Marta Albalá Pelegrín

Professor

English and Modern Languages, College of Letters, Arts, and Social Sciences

Email

martaa@cpp.edu

Phone number

909.869.4625

Office location

24-213

Office hours

M W | TBA

About Me

Marta Albalá Pelegrín joined the Department of English & Modern Languages at Cal Poly Pomona in 2014 as an Assistant Professor, was promoted to Associate Professor in 2020, and to full Professor in 2025. She earned her Ph.D. and M.A. in Hispanic and Luso-Brazilian Literatures and Languages from The Graduate Center, The City University of New York, and holds B.A. degrees in Audiovisual Communication (University of Salamanca) and Hispanic Philology (University of Zaragoza), including a year of study at Université Paris VII. She has also served as Visiting Assistant Professor in the Spanish and Portuguese Department at UCLA and as a Visiting Scholar at the Institute of Medieval Studies (IEM) at NOVA University of Lisbon. Her research and public facing work has been recognized through major competitive fellowships, awards, and grants from institutions including the Harvard University Center for Italian Renaissance Studies (Villa I Tatti), the Newberry Library, the Renaissance Society of America, the American Philosophical Society, the Folger Shakespeare Library, the American Institute for Maghrib Studies, the Spanish Ministry of Culture (Hispanex Program), the Herzog August Bibliothek, the National Endowment for the Humanities, and Fulbright-Hays.

Her scholarship examines Iberian and Italian literature and history within broader Mediterranean, Atlantic, and Pacific worlds. She explores how sovereignty and power are shaped discursively and textually, tracing the continuities between literature, performance, and policymaking. Her research draws on performance studies, visual culture, and diplomatic history linking Iberia to Rome, West and West Central Africa, and the Hispanic Pacific.

Her book The Lieutenant Nun: Annotated Translation of the Play, Historical Accounts and Documents about Catalina/Antonio de Erauso (Routledge, 2025), co-authored with Edward Test, offers the first English translation of seventeenth-century literary and archival materials about a Basque person who lived and died under the name Antonio de Erauso (c. 1580–1650), bringing readers closer to an individual who could be considered a trans ancestor. By editing and annotating the play La monja alférez, contemporary accounts, archival documents, and letters, the volume provides scholars working in English with essential new material and a framework for reinterpreting Erauso’s historical and literary afterlives. She is the editor of Wars of Knowledge: Iberian Imperial Hegemony and the Assembling of Libraries (2017), and the co-editor of Crossroads in Early Modern Italy: Encounters between Foreign Travelers and Local Inhabitants (2023) and Comedia Crossings: Spanish Classical Theater across the Arts and Practices (2023). She has published over twenty articles and book chapters.
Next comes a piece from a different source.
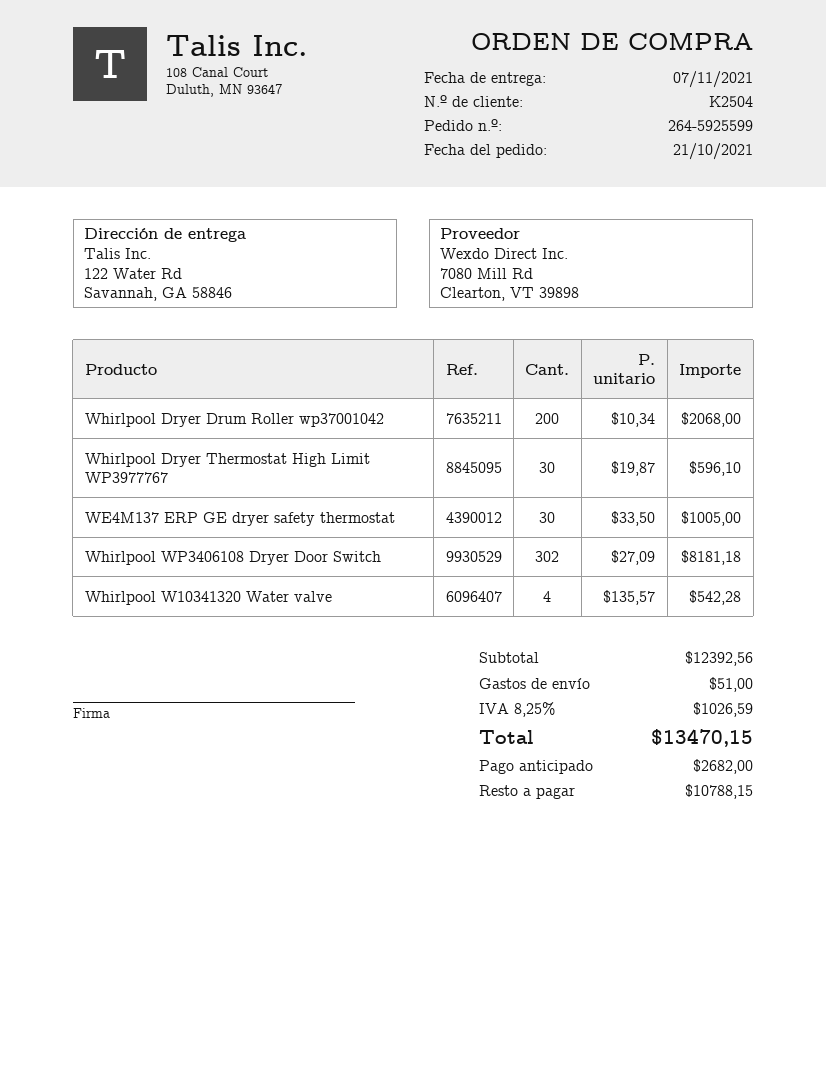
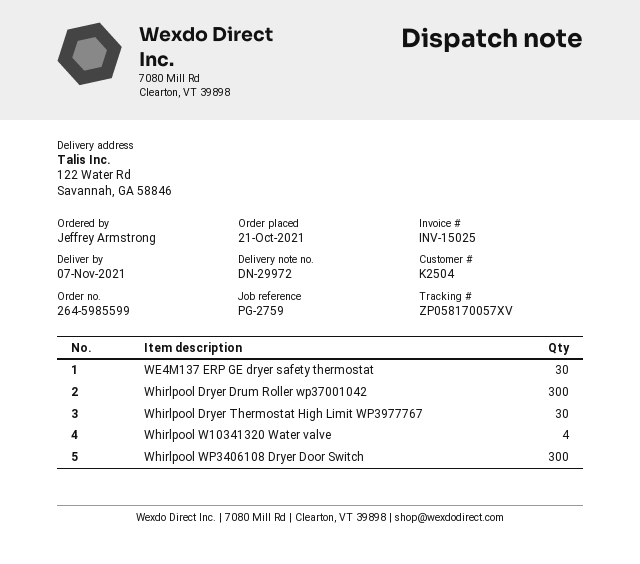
order number: 264-5925599 -> 264-5985599
Whirlpool Dryer Drum Roller wp37001042: 200 -> 300
Whirlpool WP3406108 Dryer Door Switch: 302 -> 300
Her current book project Theater of Conquest: Performing Iberian Expansion in Rome (1450–1530), uncovers how conquest was staged at the papal court as both political spectacle and diplomatic strategy. Moving from performances that reenacted the fall of Granada to curial representations of African sovereignty, the book argues that theater helped shape the legal and ideological foundations of Iberian expansion. It shows how the same diplomatic agents who negotiated treaties and papal bulls also orchestrated performances that mobilized Roman audiences in support of emerging imperial claims. Ultimately, the project demonstrates how performance became a crucial medium through which Iberian powers and the papacy asserted legitimacy and competed for territorial and spiritual sovereignty.

She is also co-editing two books: 

2. Ambivalent Harmonies: Representing Peace in Time of Conflict in the Early Modern Iberian Worlds (with Maria Vittoria Spissu), which examines how peace was theorized, performed, and represented in moments of political and religious conflict across Iberian and imperial contexts.

3.  Mobilities in the Western Mediterranean (12th–21st Centuries) (with Andrew Devereux and Mayte Green Mercado), which brings together interdisciplinary scholarship on long-durée cultural exchange across the medieval, early modern, and contemporary Mediterranean.

She serves as Hispanic Literature Discipline Representative at the Renaissance Society of America (RSA) and is a member of the Board of Directors of SNAP (The Spain-North Africa Project).

Since 2014, she has been a member of UCLA’s Diversifying the Classics project. She leads Radio Comedia, an open-access podcast project that brings early modern Hispanic theater into dialogue with contemporary audiences through full audio plays, interviews with scholars and theater practitioners, and pedagogical materials. Radio Comedia has released three full audio plays in episodic format, accompanied by more than fifteen interviews with actors, directors, dramaturgs, historians, and literary scholars. Her most recent production is a musical adaptation of Calderón de la Barca’s Amar después de la muerte, featuring twelve original songs that explore themes of fratricidal war and political violence.